**EXERCISE:** State how many lines in the listing below include the word "none", and add nothing besides the number.

**PROVIDED MATERIAL:**

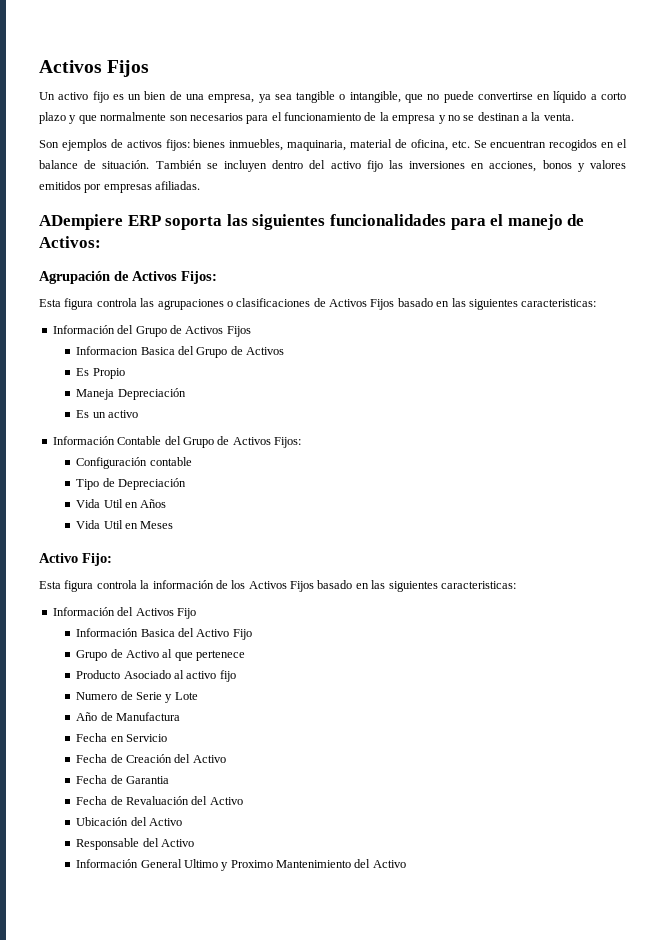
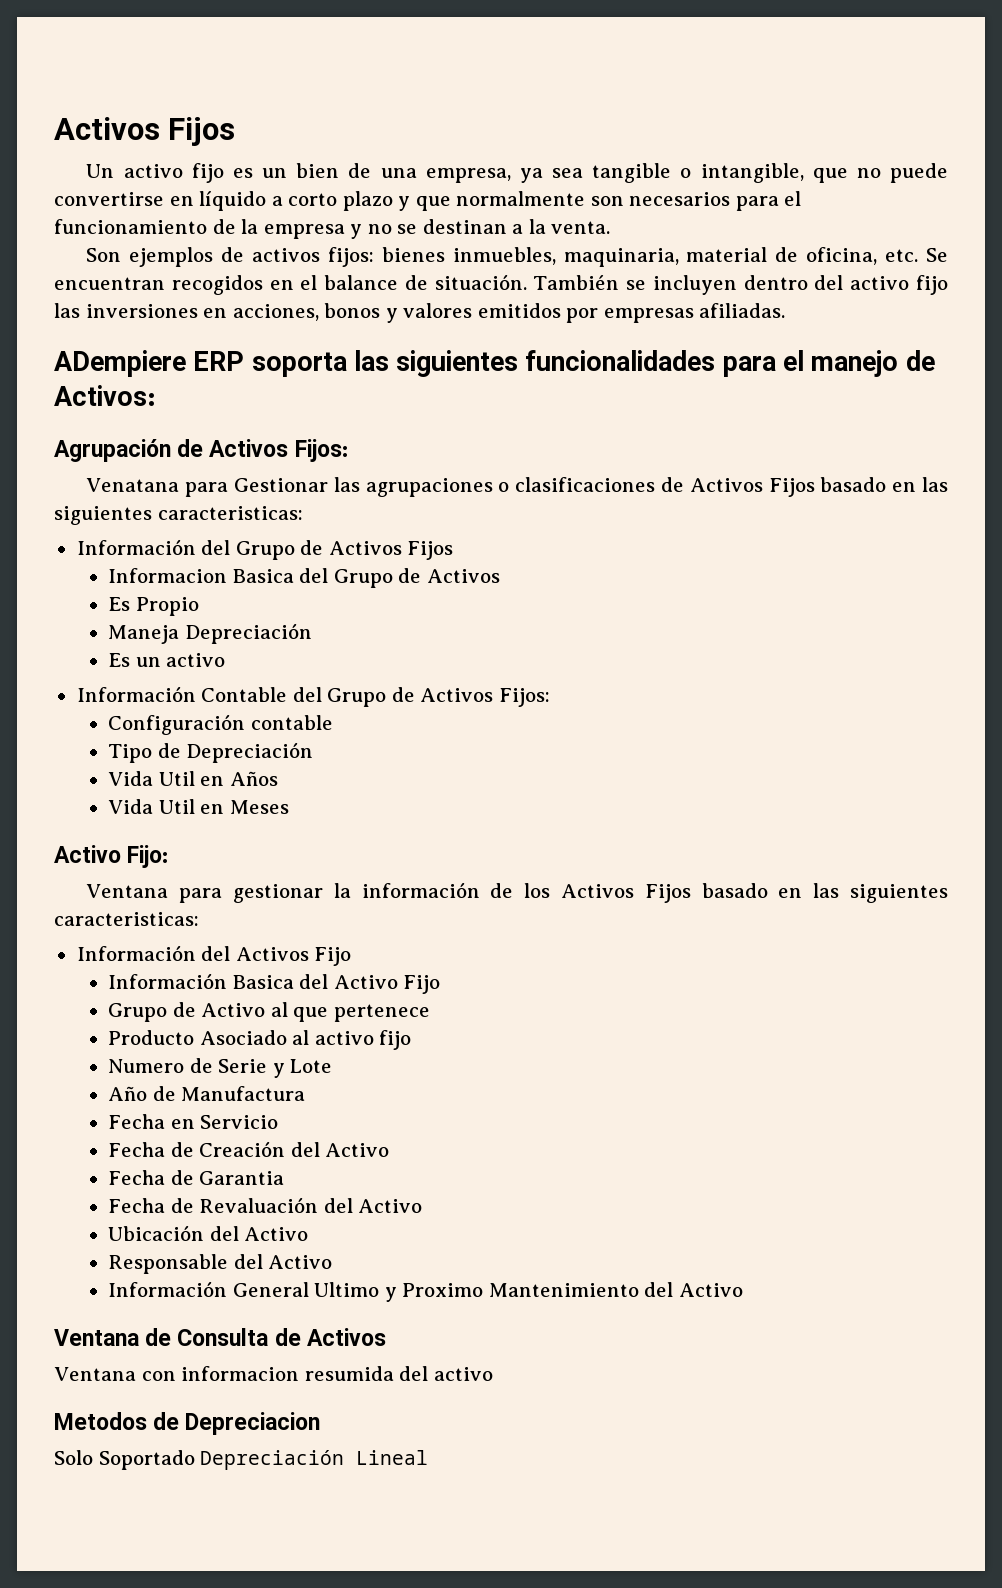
[39,298,137,310] Esta figura controla -> [86,478,328,497] Venatana para Gestionar
[39,580,137,592] Esta figura controla -> [86,884,323,903] Ventana para gestionar
(406, 864) none -> [54,1328,386,1346] [54,1366,493,1381] [54,1412,321,1435] [54,1450,429,1470] // Ventana de Consulta de Activos // Ventana con informacion resumida del activo // Metodos de Depreciacion // Solo Soportado Depreciación Lineal

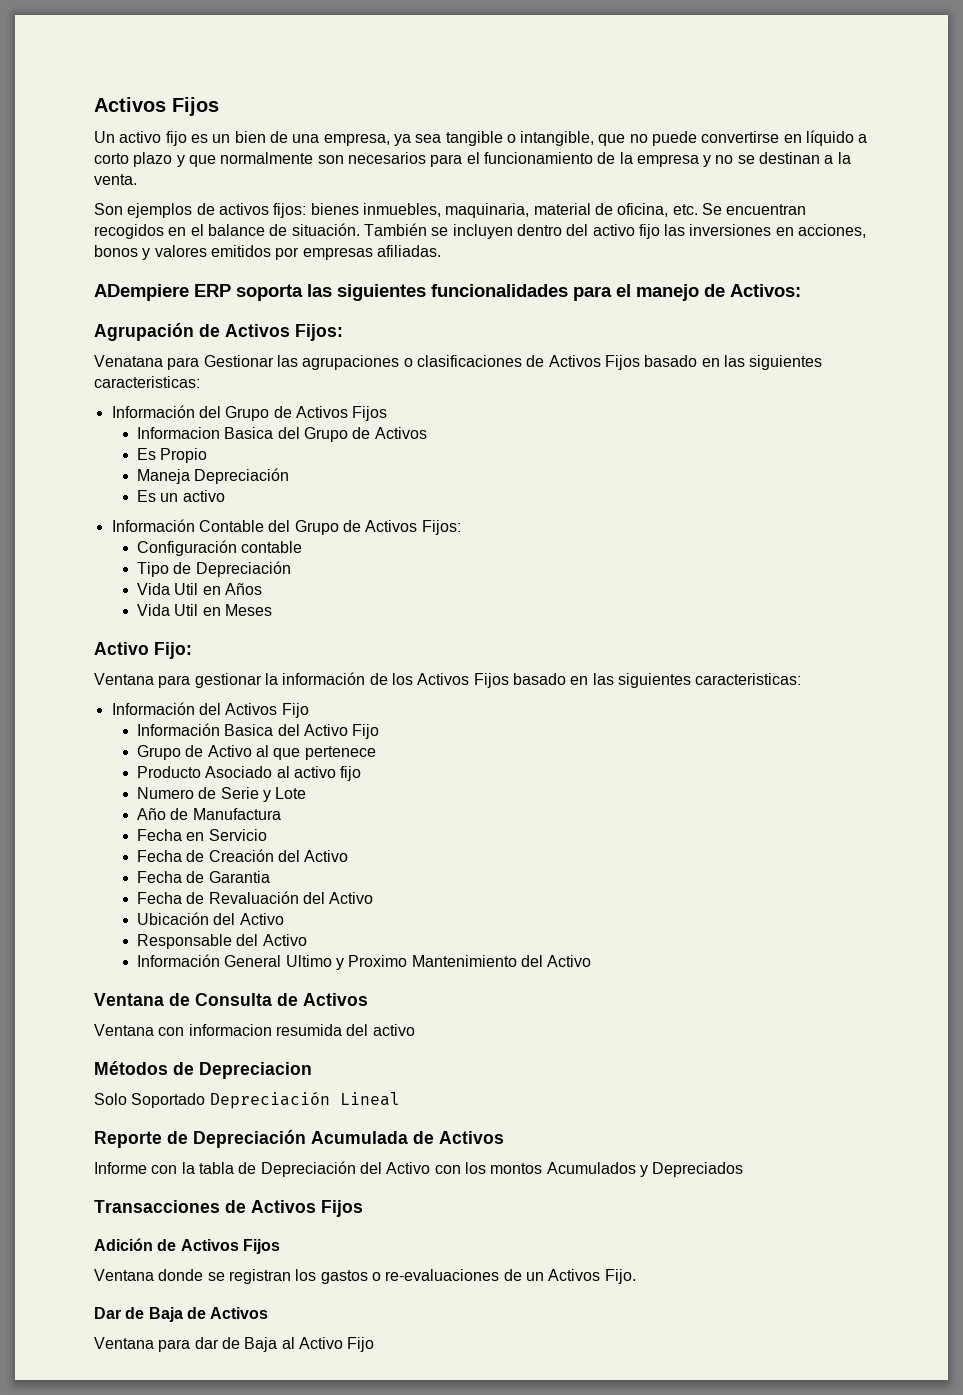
[54,1412,147,1430] Metodos -> [94,1061,168,1075] Métodos
(429, 1457) none -> [94,1130,504,1148] [94,1161,744,1177] [94,1200,363,1217] [94,1238,280,1254] [94,1269,636,1284] [94,1307,269,1322] [94,1337,375,1352] // Reporte de Depreciación Acumulada de Activos // Informe con la tabla de Depreciación del Activo con los montos Acumulados y Depreciados // Transacciones de Activos Fijos // Adición de Activos Fijos // Ventana donde se registran los gastos o re-evaluaciones de un Activos Fijo. // Dar de Baja de Activos // Ventana para dar de Baja al Activo Fijo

**TASK RESPONSE:** 2